In 2021, The Last Duel quietly slipped through theaters. It had all the ingredients of a major prestige film: Ridley Scott directing, Matt Damon and Adam Driver headlining, Ben Affleck in a striking supporting role, and Jodie Comer delivering a performance of extraordinary restraint and power. And yet, despite the pedigree, it flopped. Many people didn’t even know what it was.
Now, typically when we revisit a film like this, it’s to examine what went wrong with the storytelling — to tighten a plotline, fix a character arc, or reshape a missed opportunity. But in this case, we have no such complaints. The Last Duel is a storytelling triumph. Its structure is bold but effective. Its characters are complex and contradictory in the best way. The themes are heavy, but the emotional execution is razor sharp. There is nothing broken in the script that needs repairing.
And that’s what makes its failure all the more frustrating.
For those who saw it, The Last Duel revealed itself to be not a sword-swinging epic, but something far more intimate, painful, and relevant: a story of a woman forced to risk her life just to speak the truth. It wasn’t about chivalry. It was about Marguerite de Carrouges, a woman who accuses a powerful man, Jacques Le Gris, of rape, and must watch her fate be decided — not by reason, not by testimony, but by a duel between two men. If her husband loses, she burns alive.
The film’s power lies in its structure. Through a Rashomon-style lens, we see the same events unfold three times: first through the eyes of Jean de Carrouges, Marguerite’s husband; then through the perspective of Le Gris, the accused; and finally, from Marguerite herself — the version the film labels, simply and chillingly, “The Truth.” Each perspective strips away another layer of ego and denial. What begins as a tale of male pride and political rivalry becomes a quiet horror story about a woman being suffocated by the silence around her.
And yet, it was titled The Last Duel. A title that, while technically accurate — it was France’s final legally sanctioned trial by combat — completely misses the point. It sells the film as a medieval action piece when, in truth, the duel is not the heart of the story — it’s the violent punctuation on a story about justice denied. The title tells us nothing about the soul of the film. It doesn’t even hint at Marguerite.
Imagine instead if the film had been called The Reckoning of Marguerite. With just those few words, the frame shifts. This is no longer about two men in armor — it’s about a woman confronting the men, the court, and the culture that would rather see her die than admit she might be telling the truth. “Reckoning” suggests judgment — not just legal, but moral. Not just of the men involved, but of an entire world that failed her.
The tragedy is that many never even saw the trailer, let alone the film. In late 2021, theaters were still recovering from the pandemic. Adult audiences — the kind drawn to serious, character-driven drama — were hesitant to return to cinemas. Those who did were being pulled toward big franchise fare with clearer marketing hooks. And when The Last Duel was promoted, it leaned heavily on sword fights, stern-faced knights, and a muted color palette. The subtlety was buried. The emotional urgency never made it into the ads.

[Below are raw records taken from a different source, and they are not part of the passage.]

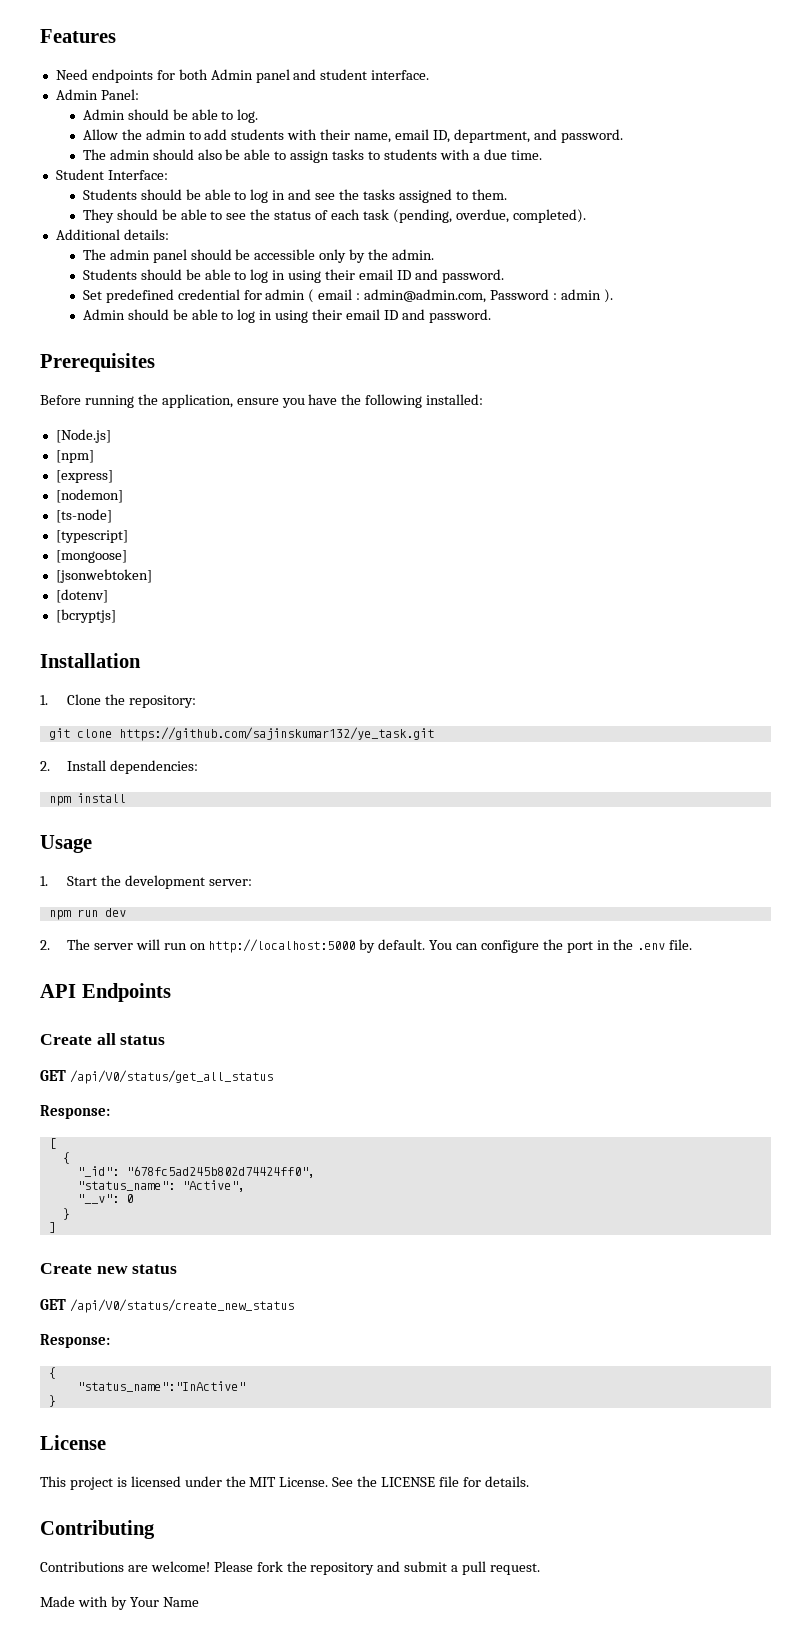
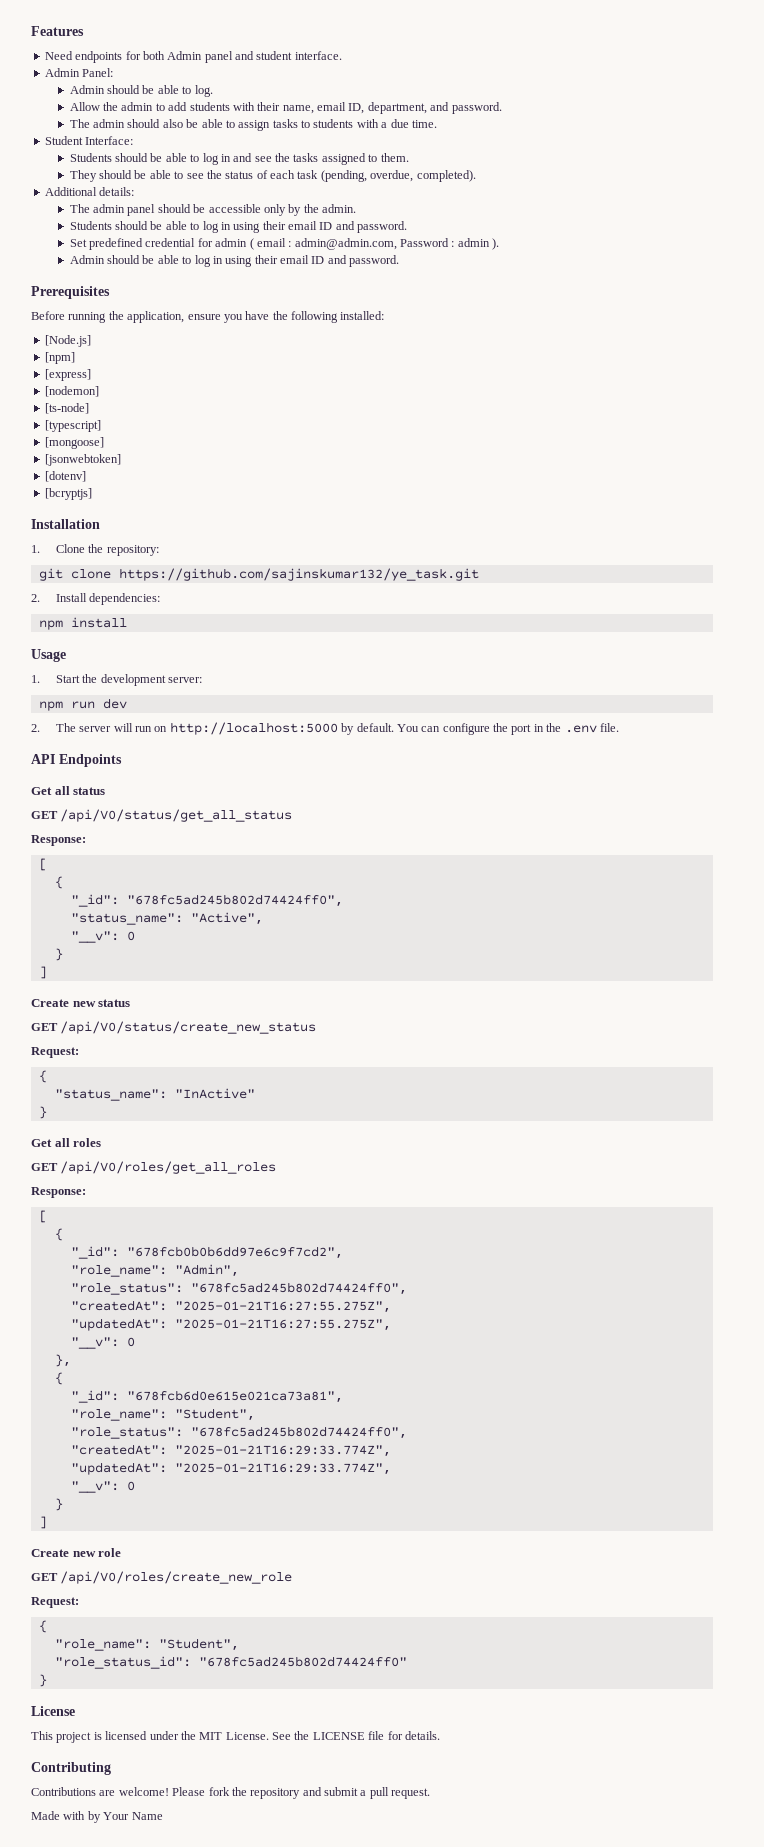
- Create all status
+ Get all status
  GET /api/V0/status/create_new_status
+ Request:
+ {
+ "status_name": "InActive"
+ }
+ Get all roles
+ GET /api/V0/roles/get_all_roles
  Response:
+ [
  {
- "status_name":"InActive"
+ "_id": "678fcb0b0b6dd97e6c9f7cd2",
+ "role_name": "Admin",
+ "role_status": "678fc5ad245b802d74424ff0",
+ "createdAt": "2025-01-21T16:27:55.275Z",
+ "updatedAt": "2025-01-21T16:27:55.275Z",
+ "__v": 0
+ },
+ {
+ "_id": "678fcb6d0e615e021ca73a81",
+ "role_name": "Student",
+ "role_status": "678fc5ad245b802d74424ff0",
+ "createdAt": "2025-01-21T16:29:33.774Z",
+ "updatedAt": "2025-01-21T16:29:33.774Z",
+ "__v": 0
+ }
+ ]
+ Create new role
+ GET /api/V0/roles/create_new_role
+ Request:
+ {
+ "role_name": "Student",
+ "role_status_id": "678fc5ad245b802d74424ff0"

It’s not that the film failed because it was flawed. It failed because it was brilliant in a moment that didn’t want brilliance — or didn’t know where to look for it. With a stronger title, better positioning, and a campaign that put Marguerite front and center, it could have reached the audience it was made for.
The Reckoning of Marguerite wouldn’t have changed a single scene. But it might have changed how people saw the film — or whether they saw it at all.
As it stands, The Last Duel is destined to be one of the great underseen dramas of its time. But perhaps, over time, word of mouth will lift it to where it belongs. Perhaps it will find a second life, not as a forgotten historical oddity, but as a razor-sharp examination of power, silence, and the price of being believed.
And maybe one day, when someone recommends it to a friend, they won’t even call it by its original name. They’ll say: “You should watch The Reckoning of Marguerite. It’s one of the best films you’ve never seen.”